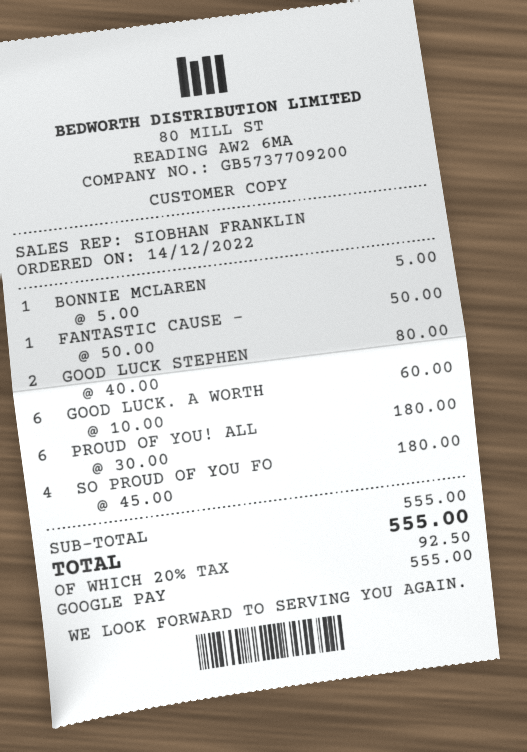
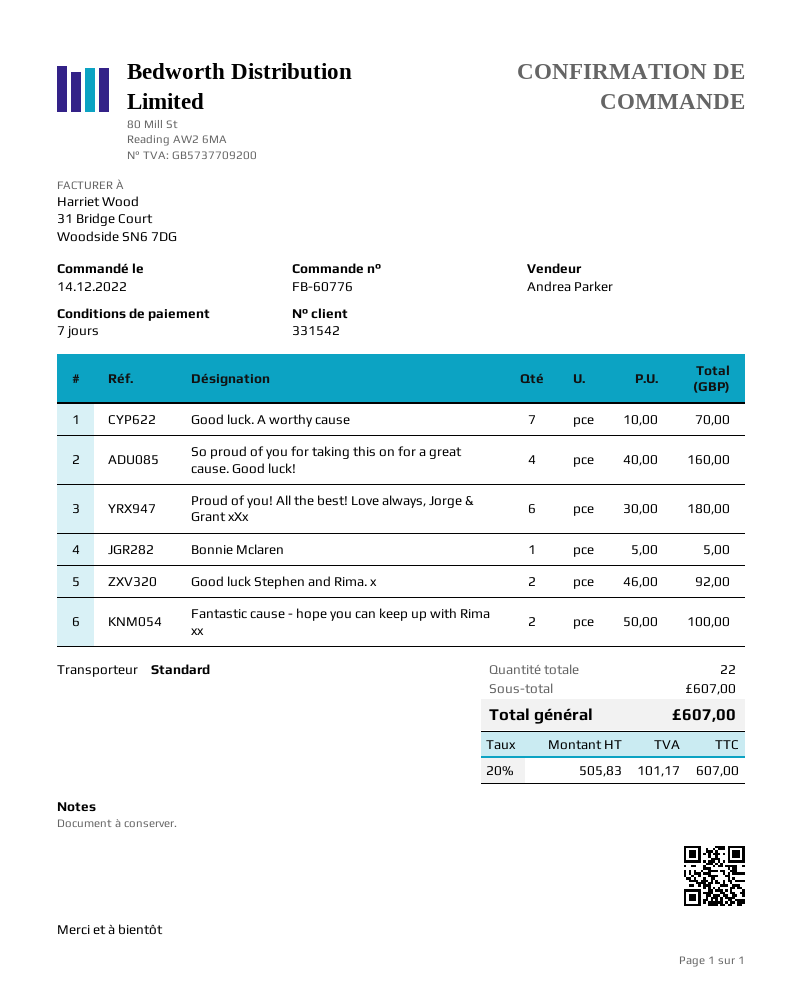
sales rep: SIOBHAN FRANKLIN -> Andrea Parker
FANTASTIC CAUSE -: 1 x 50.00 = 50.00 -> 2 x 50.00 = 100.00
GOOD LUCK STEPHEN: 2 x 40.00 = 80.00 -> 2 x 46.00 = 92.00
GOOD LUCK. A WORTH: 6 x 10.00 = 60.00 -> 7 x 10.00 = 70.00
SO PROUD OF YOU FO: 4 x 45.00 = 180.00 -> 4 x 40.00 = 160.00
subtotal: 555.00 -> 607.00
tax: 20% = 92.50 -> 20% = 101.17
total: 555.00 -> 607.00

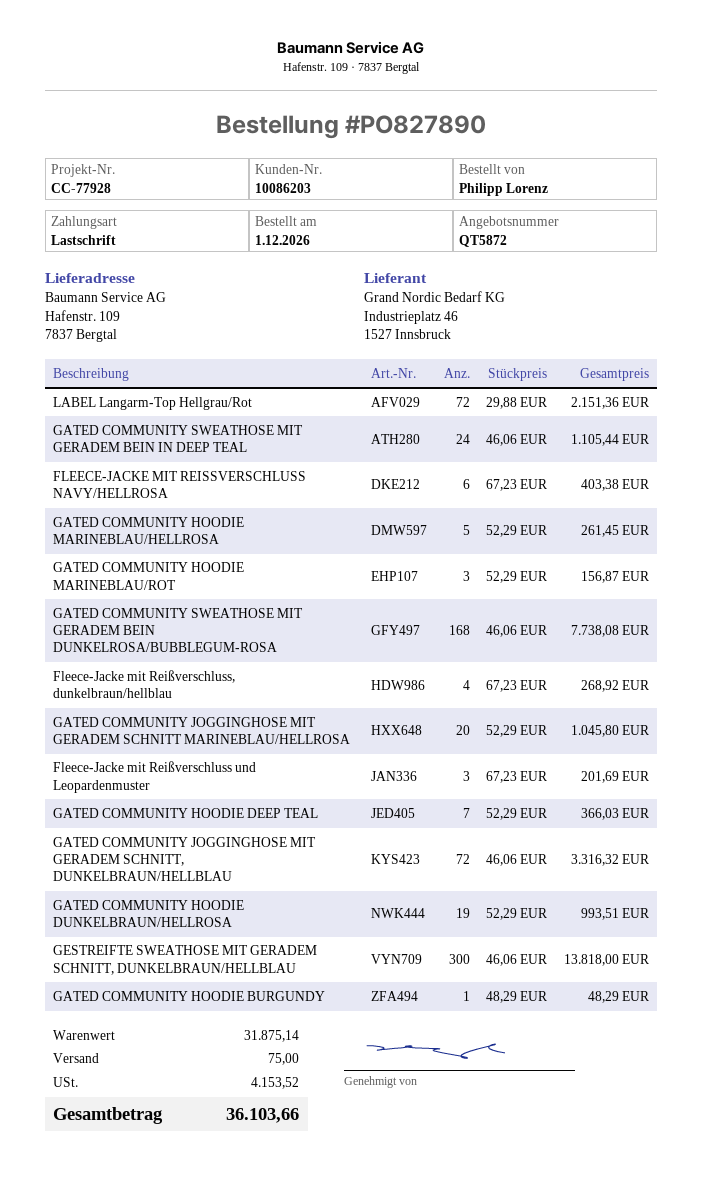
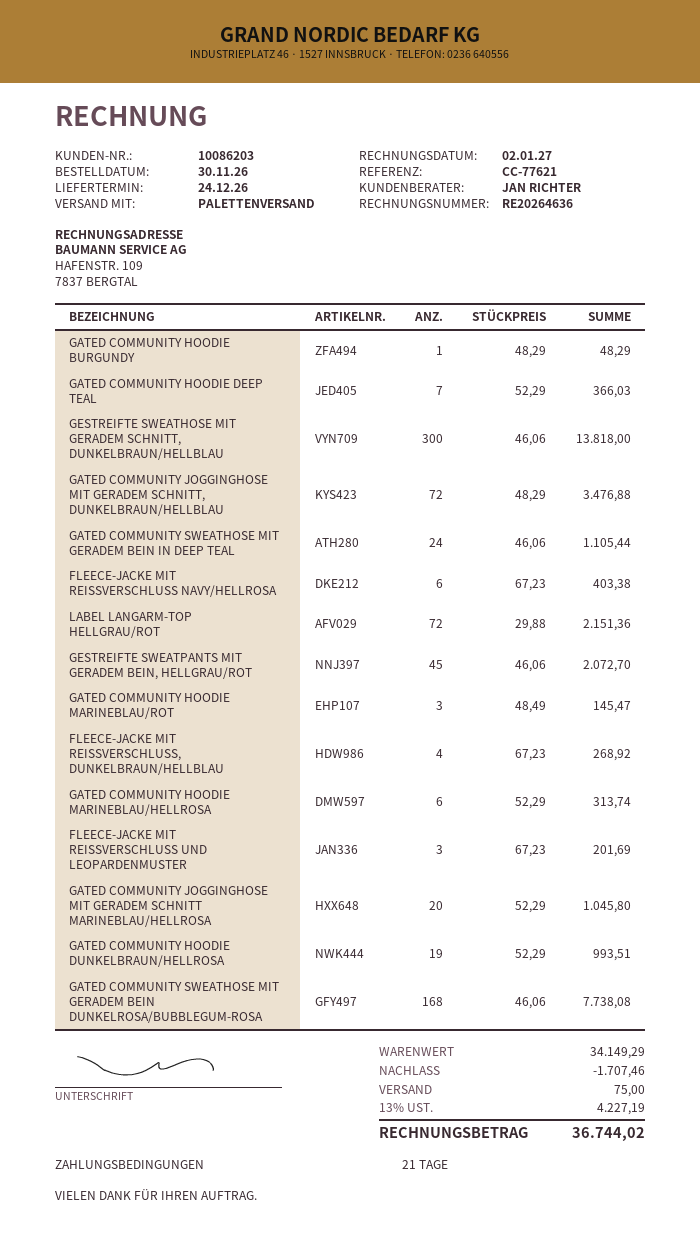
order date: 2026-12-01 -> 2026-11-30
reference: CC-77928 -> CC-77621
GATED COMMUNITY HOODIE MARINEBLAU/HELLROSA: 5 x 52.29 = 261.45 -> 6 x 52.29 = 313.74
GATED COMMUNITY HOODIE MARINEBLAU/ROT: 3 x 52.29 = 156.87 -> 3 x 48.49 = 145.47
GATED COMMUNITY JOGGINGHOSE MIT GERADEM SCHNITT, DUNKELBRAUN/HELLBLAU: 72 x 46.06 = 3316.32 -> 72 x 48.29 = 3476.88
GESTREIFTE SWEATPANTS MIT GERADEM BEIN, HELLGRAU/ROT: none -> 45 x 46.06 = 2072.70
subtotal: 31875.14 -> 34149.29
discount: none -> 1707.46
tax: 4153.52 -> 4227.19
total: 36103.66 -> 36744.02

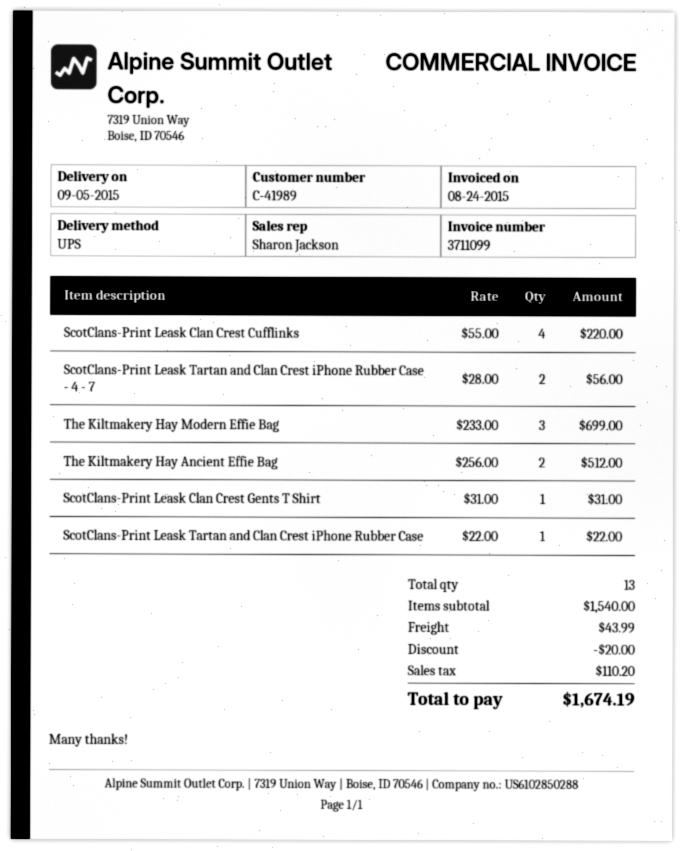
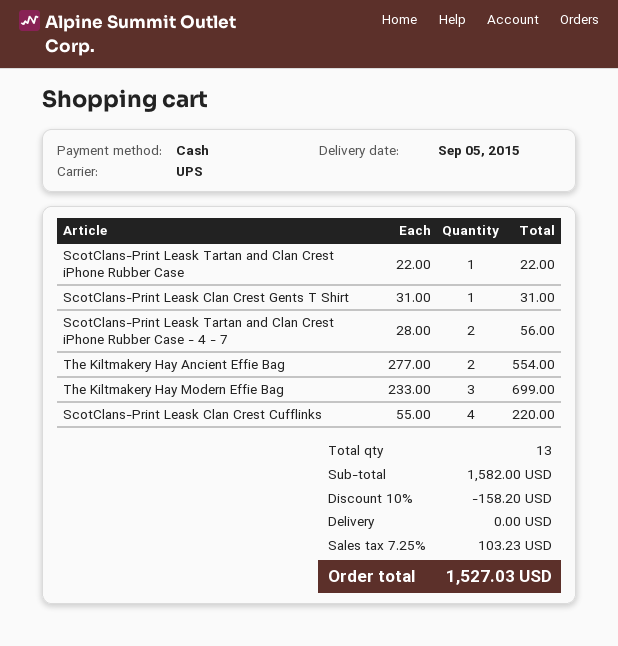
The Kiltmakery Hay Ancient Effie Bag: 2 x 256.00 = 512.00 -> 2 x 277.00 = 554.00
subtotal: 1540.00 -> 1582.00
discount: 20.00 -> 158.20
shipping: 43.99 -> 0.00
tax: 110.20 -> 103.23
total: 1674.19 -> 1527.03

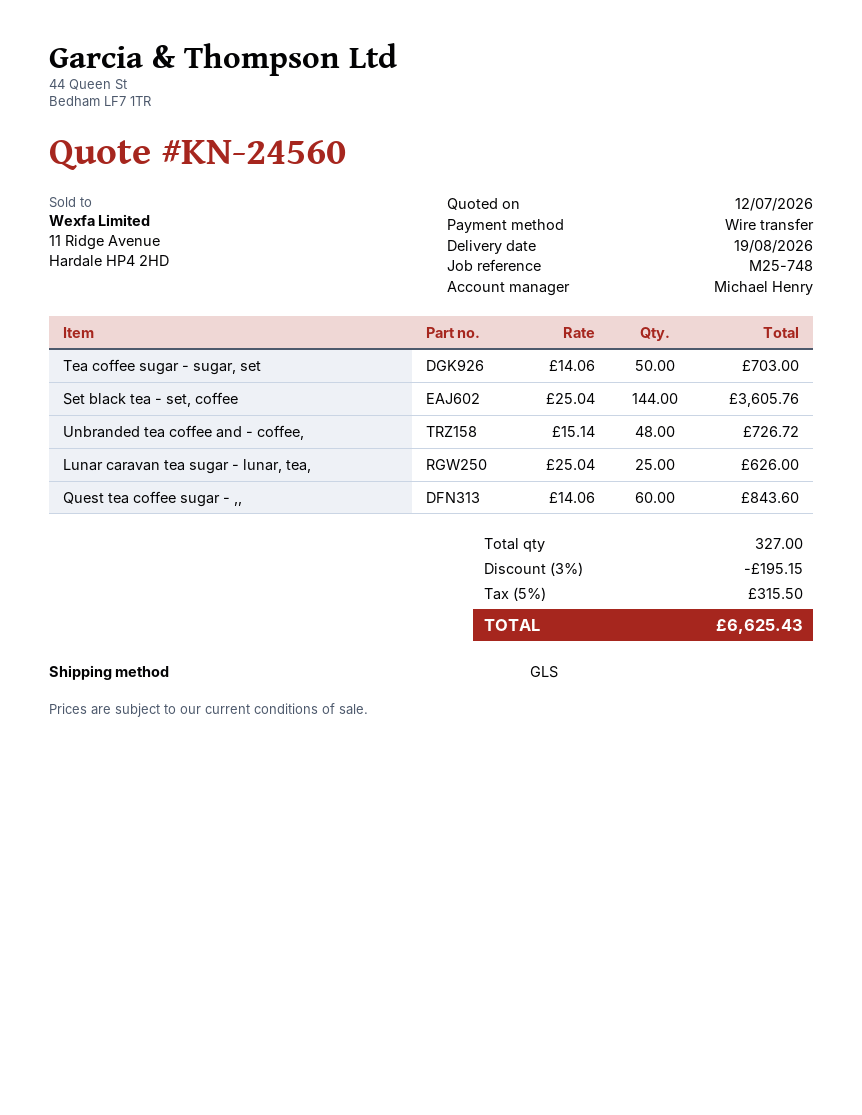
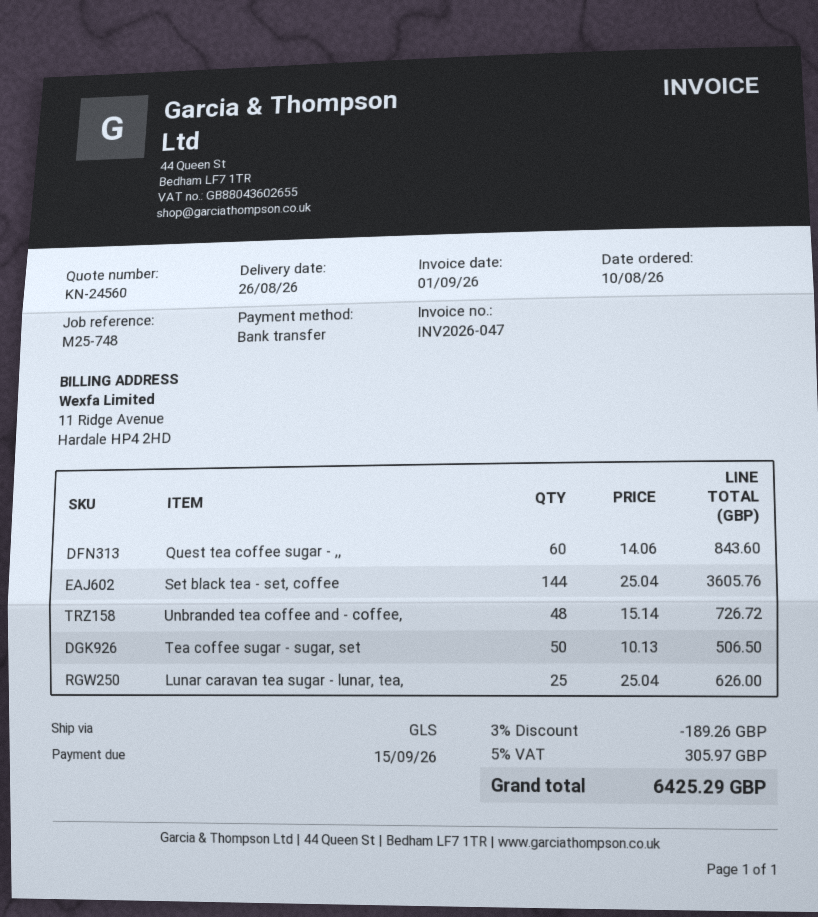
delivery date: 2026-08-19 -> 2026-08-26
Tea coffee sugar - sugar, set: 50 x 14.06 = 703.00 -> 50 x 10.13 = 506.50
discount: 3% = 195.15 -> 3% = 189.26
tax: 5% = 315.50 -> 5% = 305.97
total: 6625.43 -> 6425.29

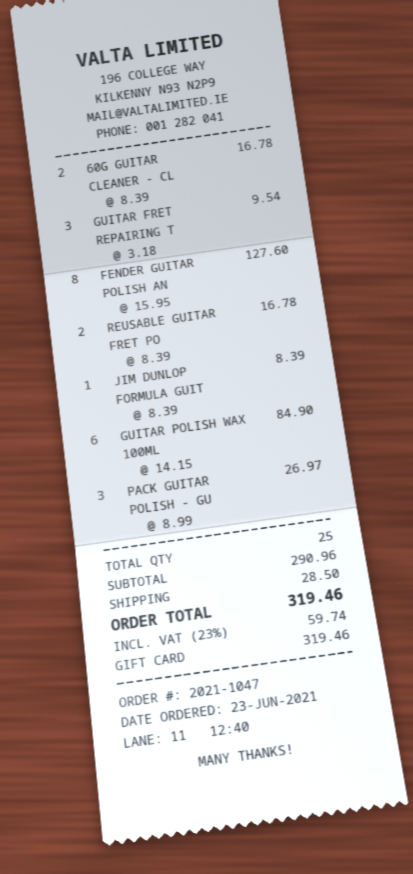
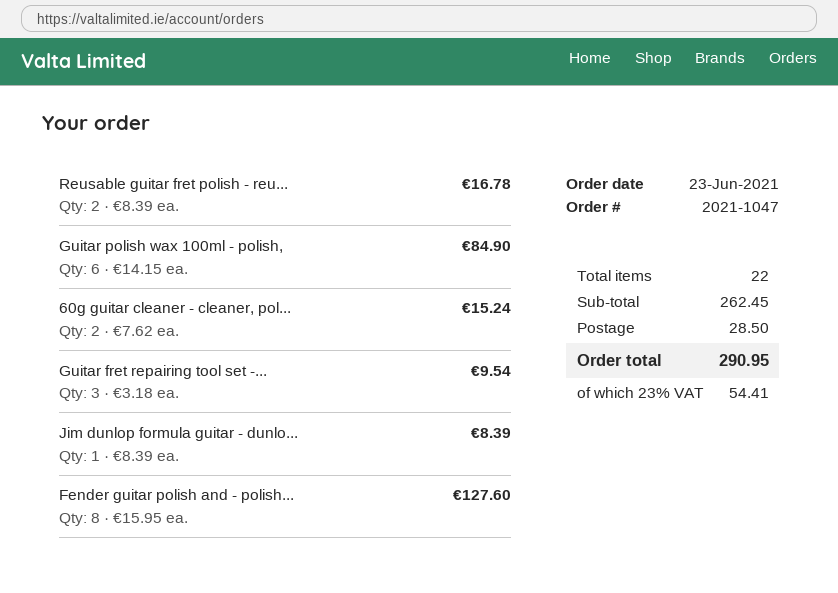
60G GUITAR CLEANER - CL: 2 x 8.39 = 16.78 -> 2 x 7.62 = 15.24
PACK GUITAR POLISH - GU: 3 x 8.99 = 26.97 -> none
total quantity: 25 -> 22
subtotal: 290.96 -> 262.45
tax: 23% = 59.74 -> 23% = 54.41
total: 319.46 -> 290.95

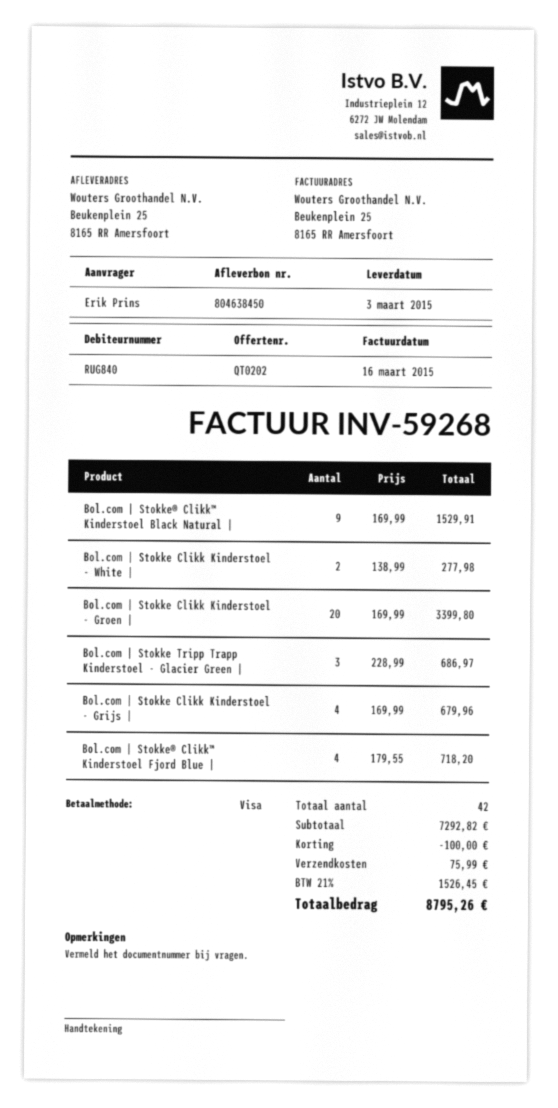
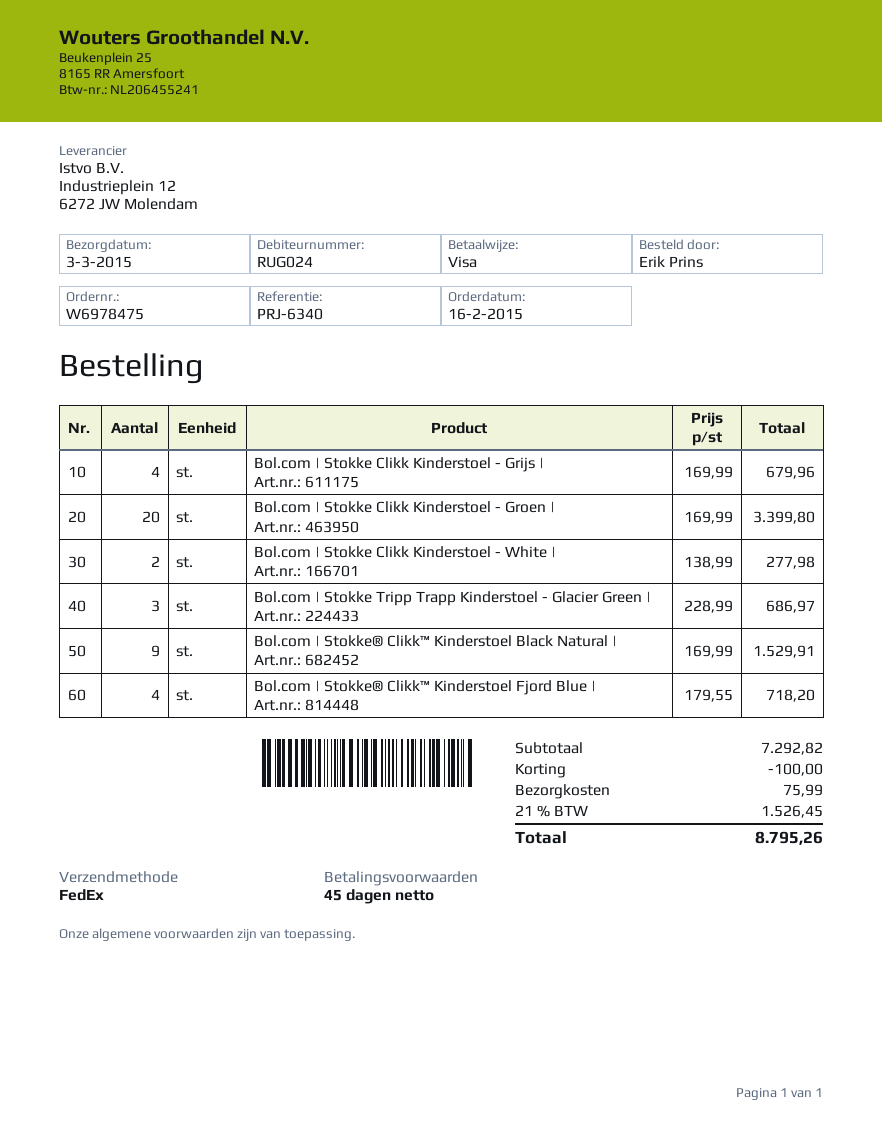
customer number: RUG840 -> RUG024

§ **YOUR TASK**: One number only, please: the count of lines in the data that hold the word "MARINEBLAU".

§ **EXERCISE SOLUTION**: 2